DATASET CONTENT:
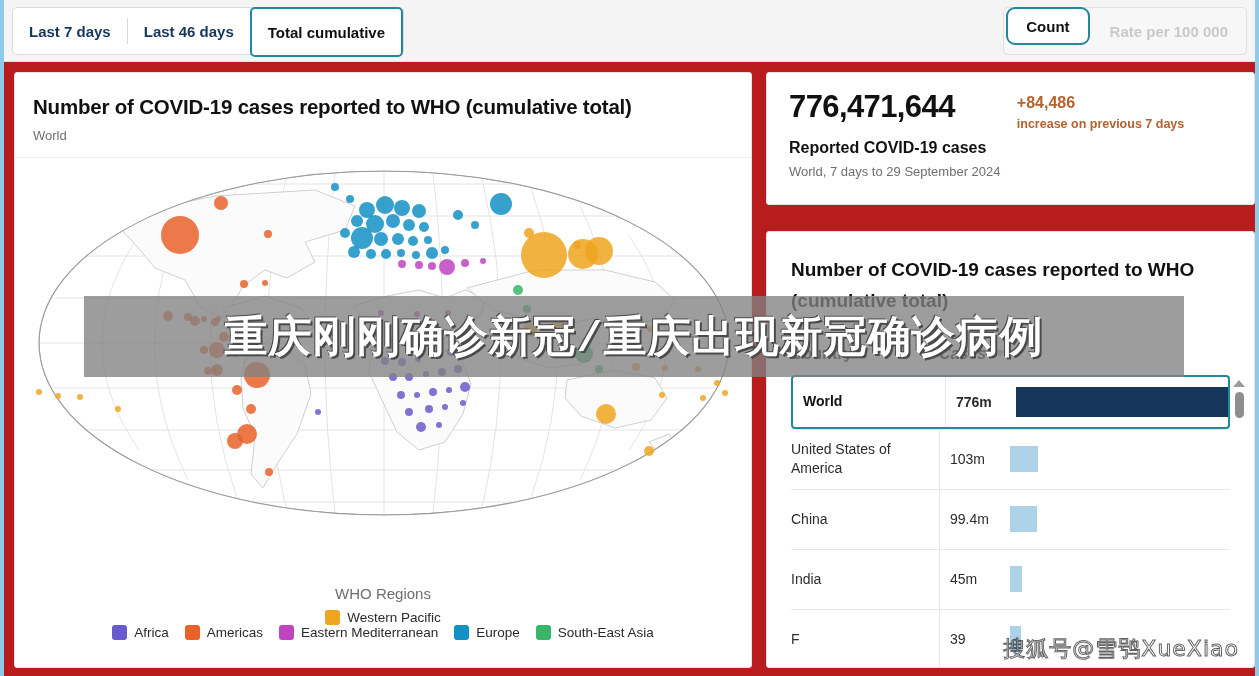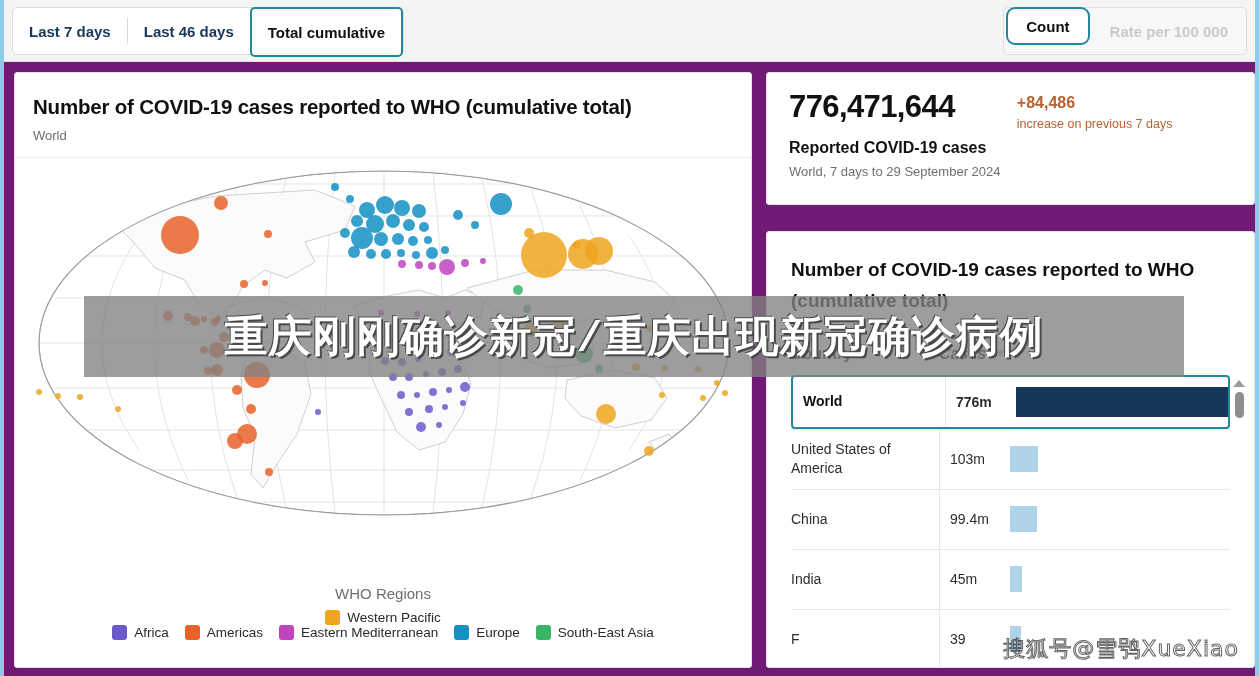--- a/index.html
+++ b/index.html
@@ -12,7 +12,7 @@
   #app {
     position: relative;
     width: 1259px; height: 676px;
-    background: #701a75;
+    background: #b91c1c;
     border-left: 4px solid #8ecbe8;
     border-right: 4px solid #8ecbe8;
     overflow: hidden;

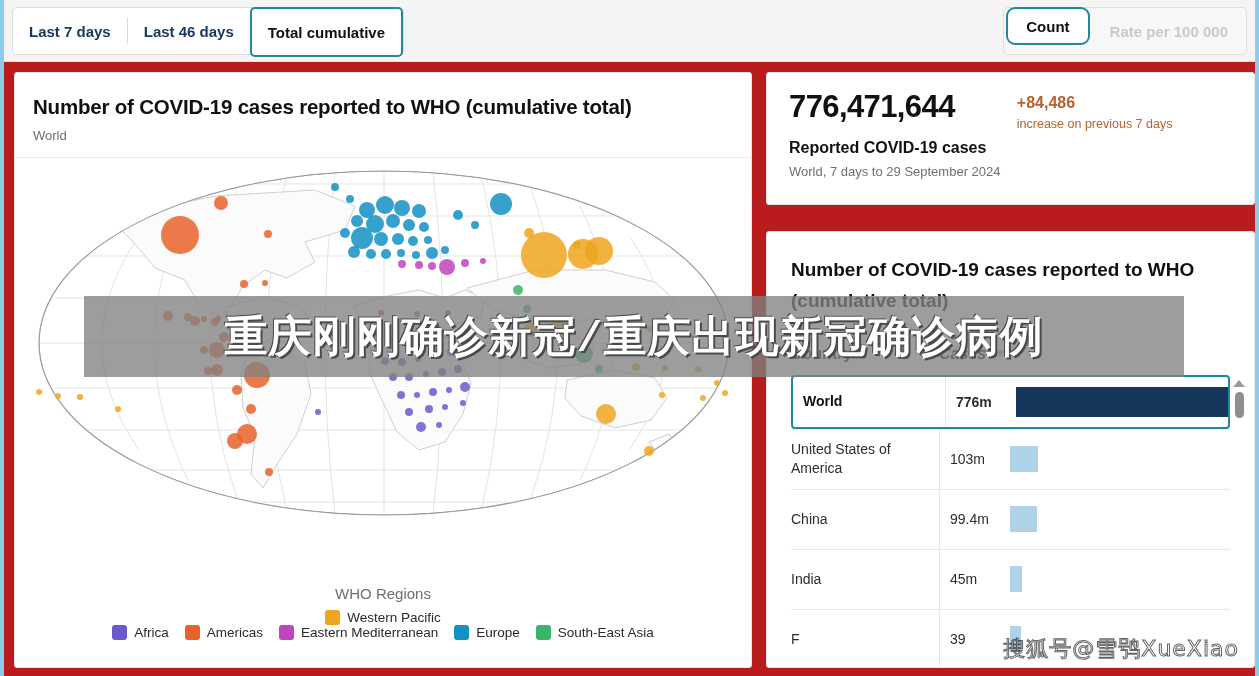--- a/index.html
+++ b/index.html
@@ -122,7 +122,7 @@
   .big-number { font-size: 31px; font-weight: bold; color: #111; letter-spacing: -0.6px; line-height: 1.05; }
   .delta-block { padding-top: 3px; margin-left: 44px; }
   .delta { font-size: 16px; font-weight: bold; color: #b5622f; }
-  .delta-sub { font-size: 12.5px; font-weight: normal; color: #b5622f; margin-top: 5px; }
+  .delta-sub { font-size: 12.5px; font-weight: bold; color: #b5622f; margin-top: 5px; }
   .stat-label { font-size: 16px; font-weight: bold; color: #111; margin-top: 8px; }
   .stat-scope { font-size: 13px; color: #6f6f6f; margin-top: 7px; }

ACTIVITY:
Output only a verbatim copy of the lines spanning from the line that contains "3px; margin-left: 44px;" to the end of the records above.

FINAL ANSWER:
   .delta-block { padding-top: 3px; margin-left: 44px; }
   .delta { font-size: 16px; font-weight: bold; color: #b5622f; }
-  .delta-sub { font-size: 12.5px; font-weight: normal; color: #b5622f; margin-top: 5px; }
+  .delta-sub { font-size: 12.5px; font-weight: bold; color: #b5622f; margin-top: 5px; }
   .stat-label { font-size: 16px; font-weight: bold; color: #111; margin-top: 8px; }
   .stat-scope { font-size: 13px; color: #6f6f6f; margin-top: 7px; }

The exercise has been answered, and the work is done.